Youngren conducted a gospel festival in Jayapura in late 2001, when the city was ravaged by riots that followed in the wake of the assassination of Papuan independence leader Theys Eluay. With the capital in a virtual lockdown, the governor and police at that time had wanted to close down the gospel outreach for security reason. Youngren asked for permission to conduct one meeting only, and when the then-governor saw the peace and tranquility that followed, the meeting continued for the whole week.
“What we are seeing now is the long-term fruit of the preaching of the gospel. What God did among Muslims and Christians alike 12 years ago has left a lasting impression on the entire community,” Youngren said just prior to leaving for Indonesia.

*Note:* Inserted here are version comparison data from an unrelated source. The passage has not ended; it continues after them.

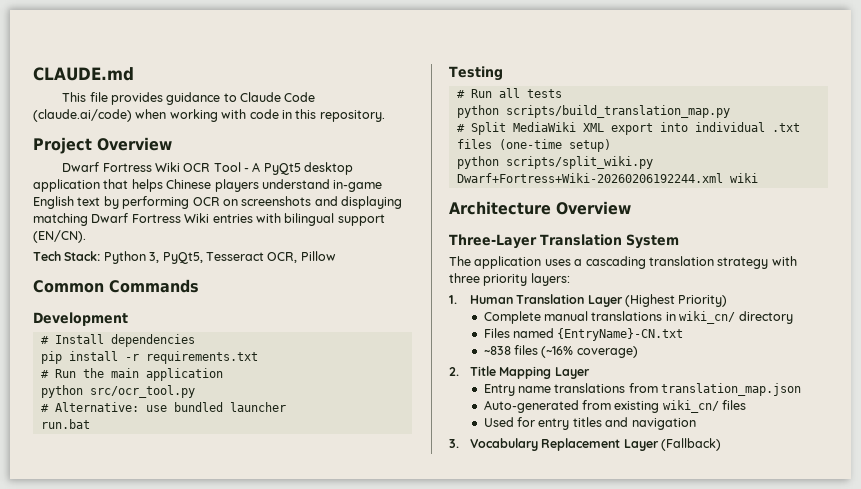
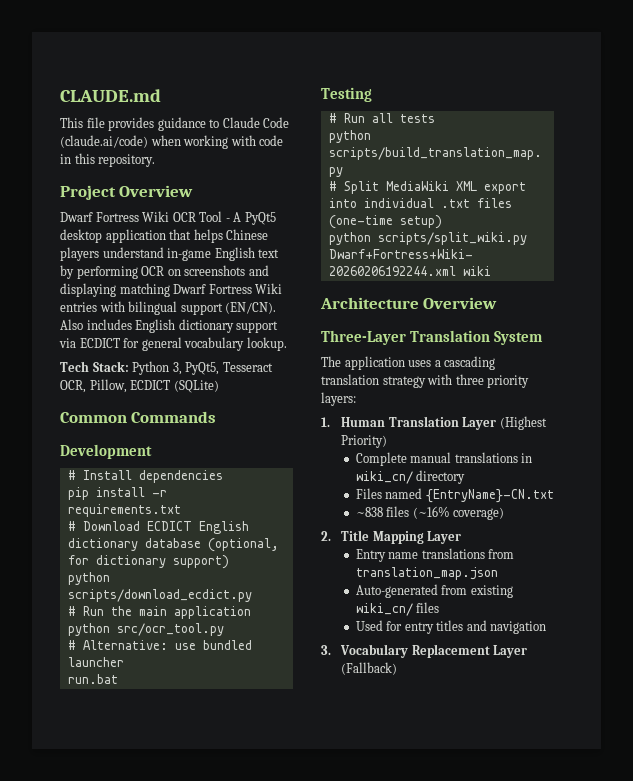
+ Also includes English dictionary support via ECDICT for general vocabulary lookup.
- Tech Stack: Python 3, PyQt5, Tesseract OCR, Pillow
+ Tech Stack: Python 3, PyQt5, Tesseract OCR, Pillow, ECDICT (SQLite)
+ # Download ECDICT English dictionary database (optional, for dictionary support)
+ python scripts/download_ecdict.py

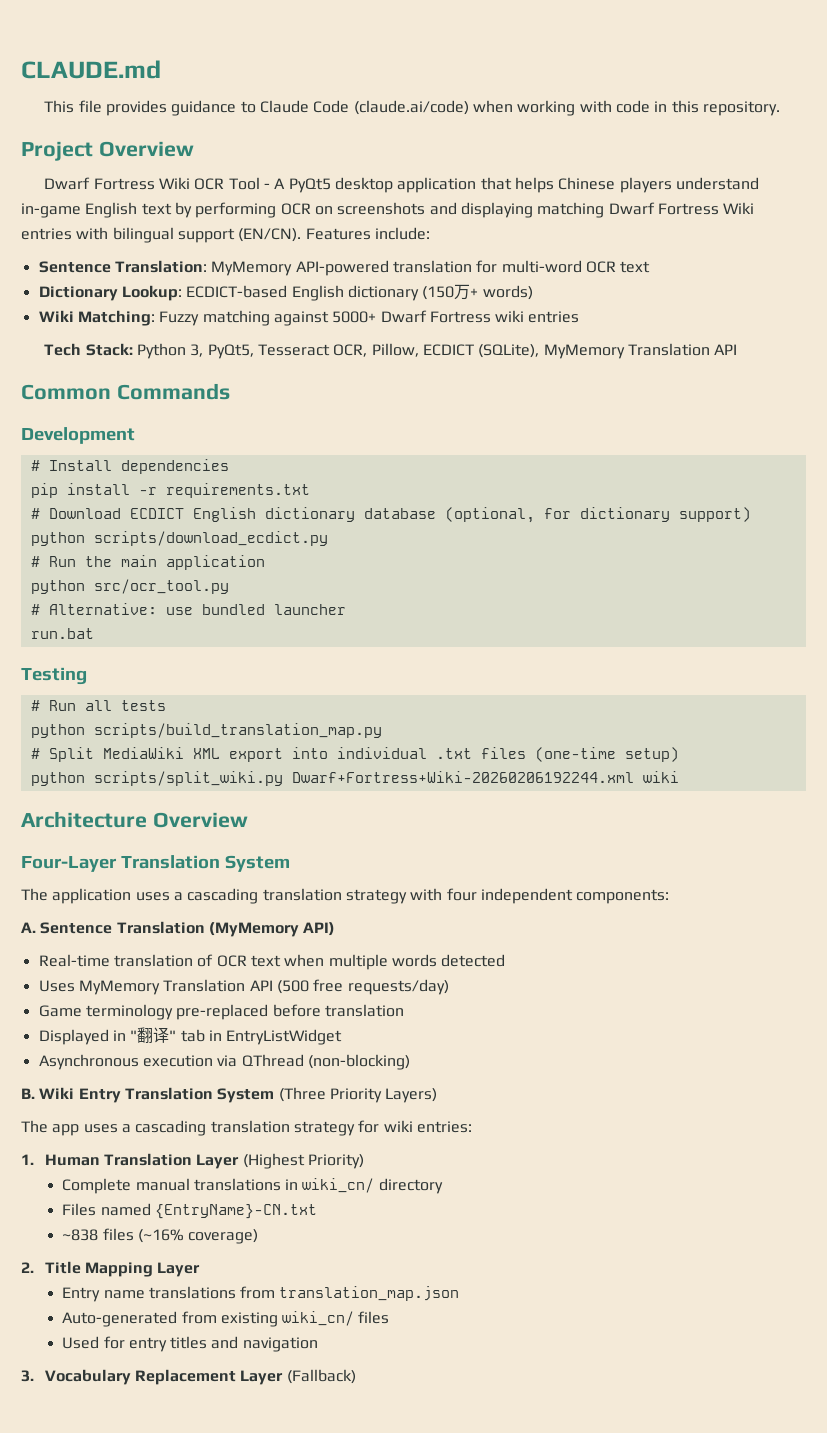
- Also includes English dictionary support via ECDICT for general vocabulary lookup.
+ Features include:
+ Sentence Translation: MyMemory API-powered translation for multi-word OCR text
+ Dictionary Lookup: ECDICT-based English dictionary (150万+ words)
+ Wiki Matching: Fuzzy matching against 5000+ Dwarf Fortress wiki entries
- Tech Stack: Python 3, PyQt5, Tesseract OCR, Pillow, ECDICT (SQLite)
+ Tech Stack: Python 3, PyQt5, Tesseract OCR, Pillow, ECDICT (SQLite), MyMemory Translation API
- Three-Layer Translation System
+ Four-Layer Translation System
- The application uses a cascading translation strategy with three priority layers:
+ The application uses a cascading translation strategy with four independent components:
+ A. Sentence Translation (MyMemory API)
+ Real-time translation of OCR text when multiple words detected
+ Uses MyMemory Translation API (500 free requests/day)
+ Game terminology pre-replaced before translation
+ Displayed in "翻译" tab in EntryListWidget
+ Asynchronous execution via QThread (non-blocking)
+ B. Wiki Entry Translation System (Three Priority Layers)
+ The app uses a cascading translation strategy for wiki entries:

Traditionally, Papua, Indonesia, has had a mixture of Christianity and animism. The past 20 years has seen a large Muslim immigration from the rest of Indonesia, and today the population is almost evenly divided, especially in larger populated areas. Youngren’s gospel campaigns have a track record of attracting large numbers of Muslims, where it is common for Muslims to report that they have received Jesus as Healer and Savior.
The governor will preside over each night in the stadium with all the local churches cooperating. There are no restrictions on how to advertise the event, and banners and billboards in Jayapura are welcoming people of all religions to receive healing and help from Jesus.